WHAT YOU SHOULD DO:
Within the data, how many lines hold the word "Pajarita"? Answer with nothing but the number.

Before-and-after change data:
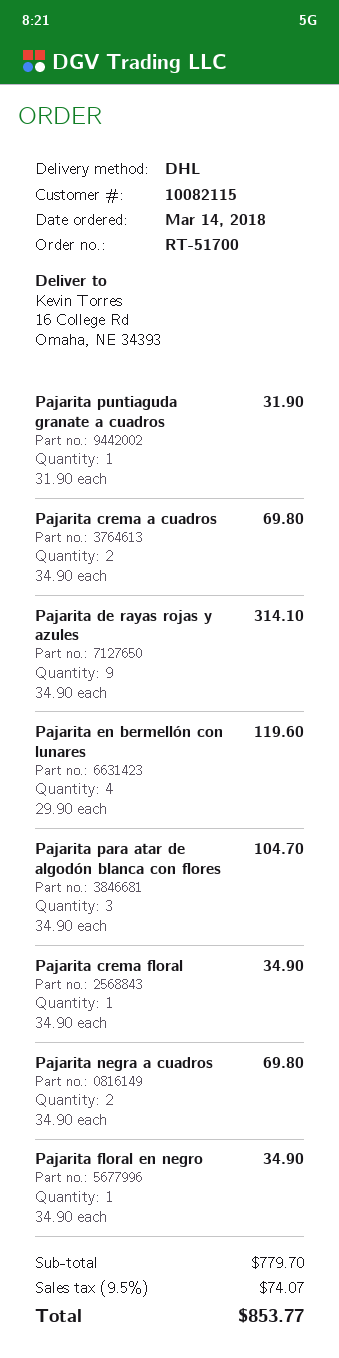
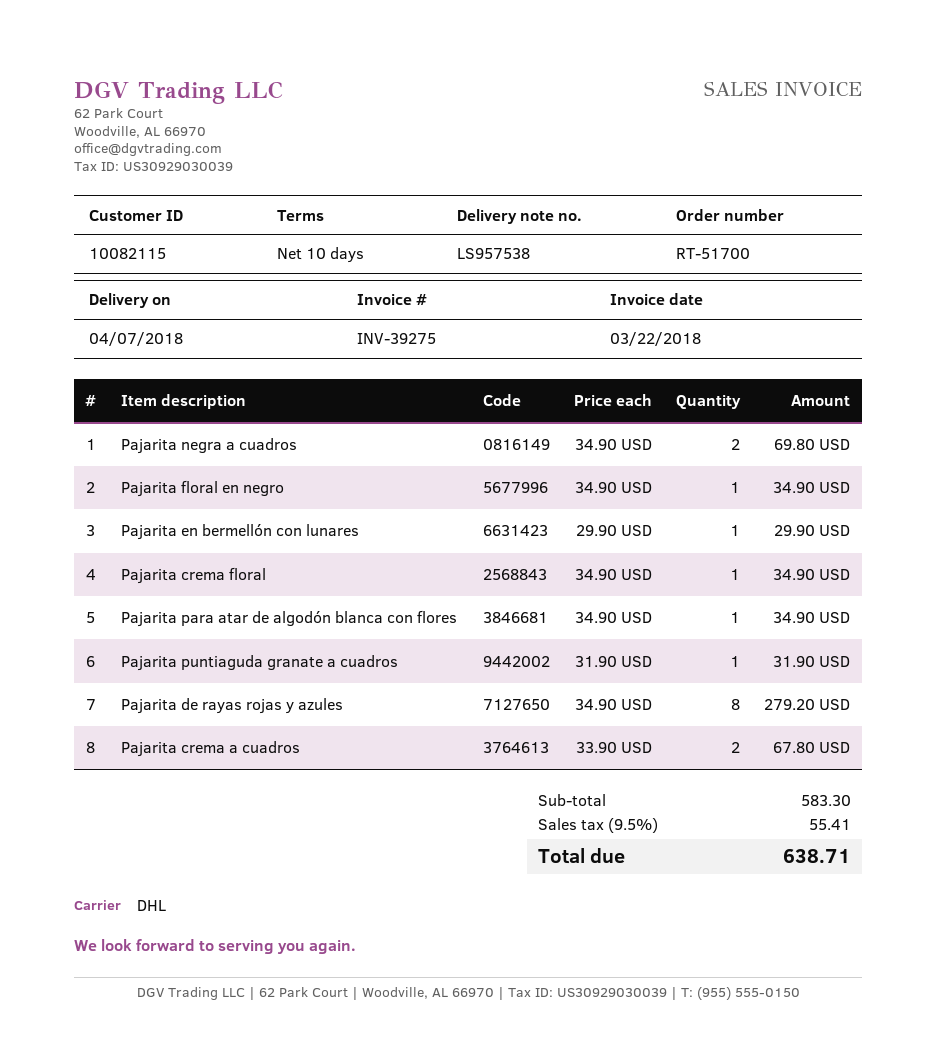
Pajarita crema a cuadros: 2 x 34.90 = 69.80 -> 2 x 33.90 = 67.80
Pajarita de rayas rojas y azules: 9 x 34.90 = 314.10 -> 8 x 34.90 = 279.20
Pajarita en bermellón con lunares: 4 x 29.90 = 119.60 -> 1 x 29.90 = 29.90
Pajarita para atar de algodón blanca con flores: 3 x 34.90 = 104.70 -> 1 x 34.90 = 34.90
subtotal: 779.70 -> 583.30
tax: 9.5% = 74.07 -> 9.5% = 55.41
total: 853.77 -> 638.71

RESPONSE BELOW:
4